◆ TASK DIRECTIONS
Every record below needs to be set down exactly. Pictures do not belong in the copy.

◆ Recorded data
====

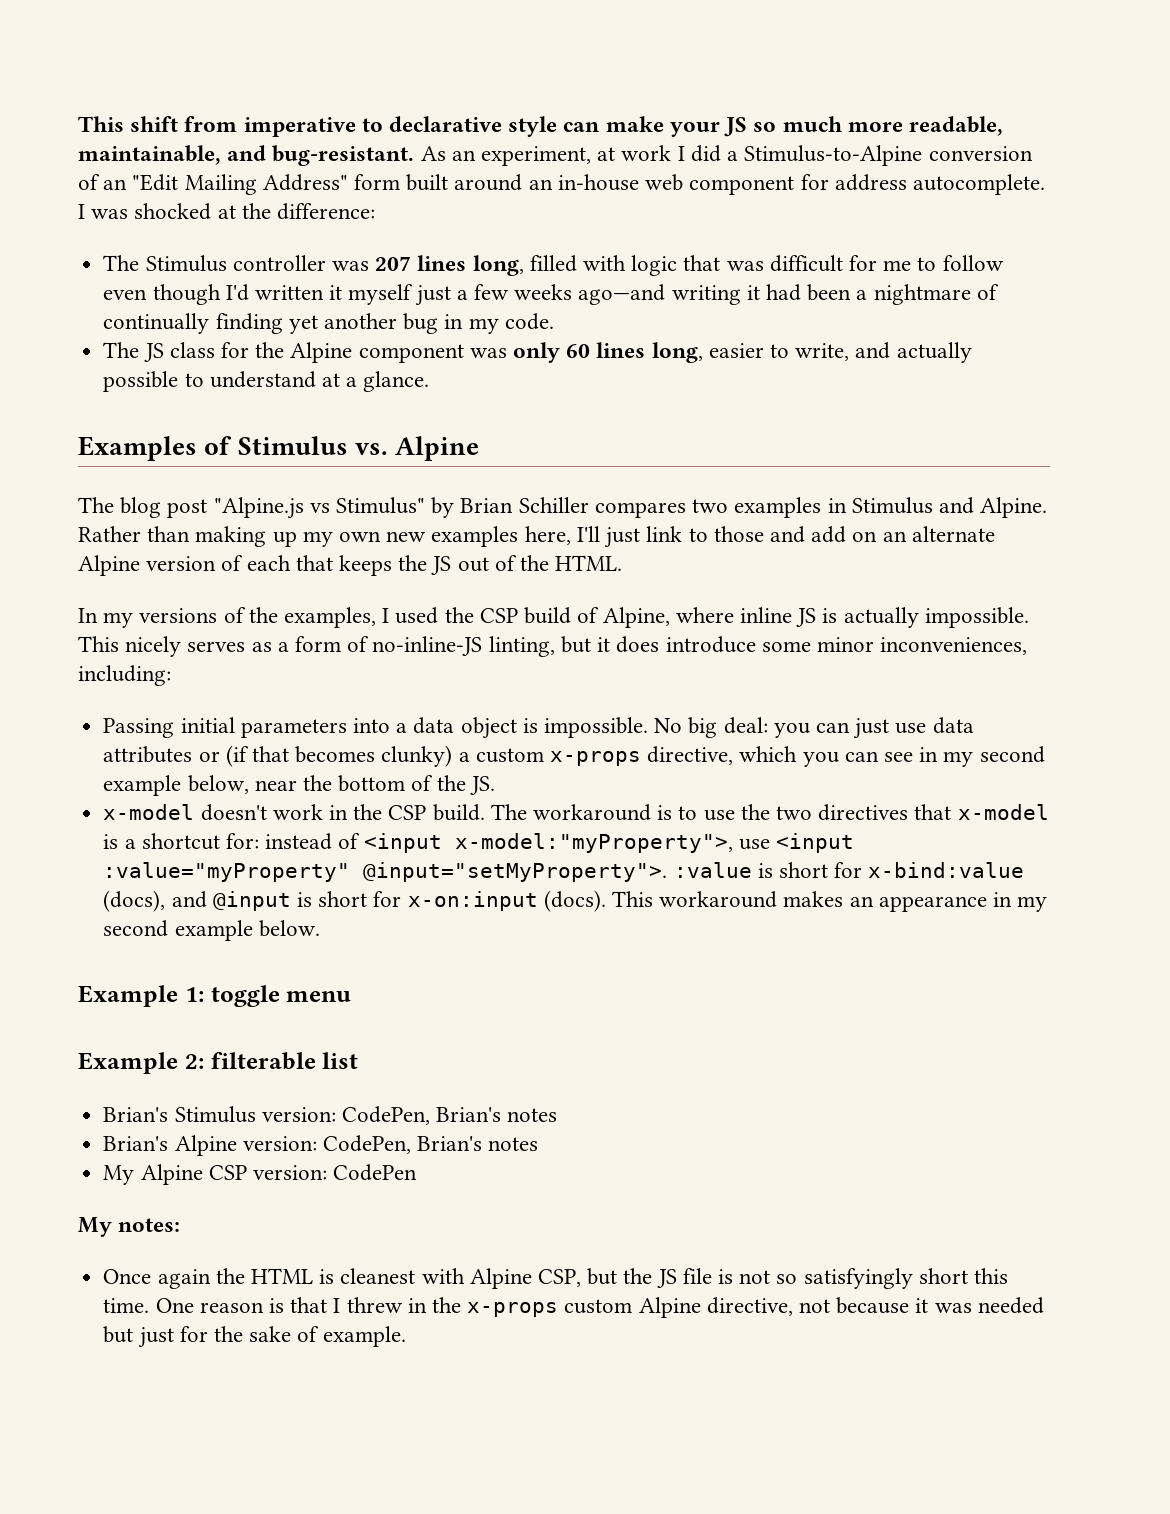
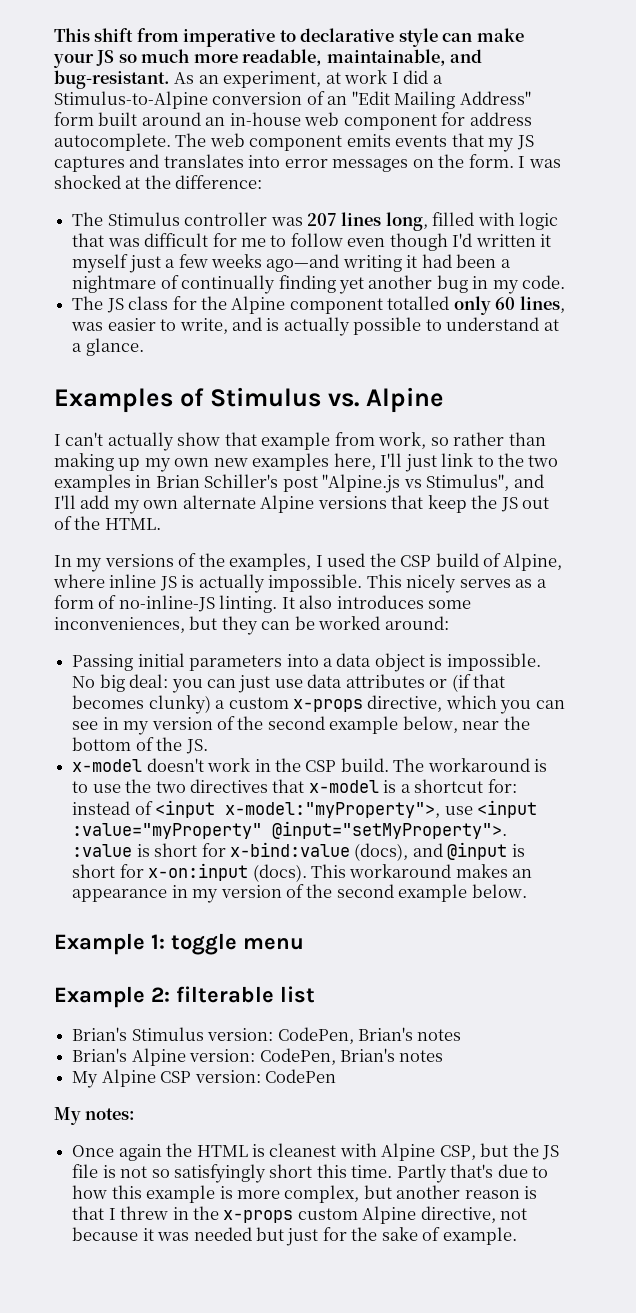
+ The web component emits events that my JS captures and translates into error messages on the form.
- The JS class for the Alpine component was only 60 lines long, easier to write, and actually possible to understand at a glance.
+ The JS class for the Alpine component totalled only 60 lines, was easier to write, and is actually possible to understand at a glance.
- The blog post "Alpine.js vs Stimulus" by Brian Schiller compares two examples in Stimulus and Alpine. Rather than making up my own new examples here, I'll just link to those and add on an alternate Alpine version of each that keeps the JS out of the HTML.
+ I can't actually show that example from work, so rather than making up my own new examples here, I'll just link to the two examples in Brian Schiller's post "Alpine.js vs Stimulus", and I'll add my own alternate Alpine versions that keep the JS out of the HTML.
- This nicely serves as a form of no-inline-JS linting, but it does introduce some minor inconveniences, including:
+ This nicely serves as a form of no-inline-JS linting. It also introduces some inconveniences, but they can be worked around:
- No big deal: you can just use data attributes or (if that becomes clunky) a custom x-props directive, which you can see in my second example below, near the bottom of the JS.
+ No big deal: you can just use data attributes or (if that becomes clunky) a custom x-props directive, which you can see in my version of the second example below, near the bottom of the JS.
- This workaround makes an appearance in my second example below.
+ This workaround makes an appearance in my version of the second example below.
- One reason is that I threw in the x-props custom Alpine directive, not because it was needed but just for the sake of example.
+ Partly that's due to how this example is more complex, but another reason is that I threw in the x-props custom Alpine directive, not because it was needed but just for the sake of example.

====

◆ YOUR RESPONSE
+ The web component emits events that my JS captures and translates into error messages on the form.
- The JS class for the Alpine component was only 60 lines long, easier to write, and actually possible to understand at a glance.
+ The JS class for the Alpine component totalled only 60 lines, was easier to write, and is actually possible to understand at a glance.
- The blog post "Alpine.js vs Stimulus" by Brian Schiller compares two examples in Stimulus and Alpine. Rather than making up my own new examples here, I'll just link to those and add on an alternate Alpine version of each that keeps the JS out of the HTML.
+ I can't actually show that example from work, so rather than making up my own new examples here, I'll just link to the two examples in Brian Schiller's post "Alpine.js vs Stimulus", and I'll add my own alternate Alpine versions that keep the JS out of the HTML.
- This nicely serves as a form of no-inline-JS linting, but it does introduce some minor inconveniences, including:
+ This nicely serves as a form of no-inline-JS linting. It also introduces some inconveniences, but they can be worked around:
- No big deal: you can just use data attributes or (if that becomes clunky) a custom x-props directive, which you can see in my second example below, near the bottom of the JS.
+ No big deal: you can just use data attributes or (if that becomes clunky) a custom x-props directive, which you can see in my version of the second example below, near the bottom of the JS.
- This workaround makes an appearance in my second example below.
+ This workaround makes an appearance in my version of the second example below.
- One reason is that I threw in the x-props custom Alpine directive, not because it was needed but just for the sake of example.
+ Partly that's due to how this example is more complex, but another reason is that I threw in the x-props custom Alpine directive, not because it was needed but just for the sake of example.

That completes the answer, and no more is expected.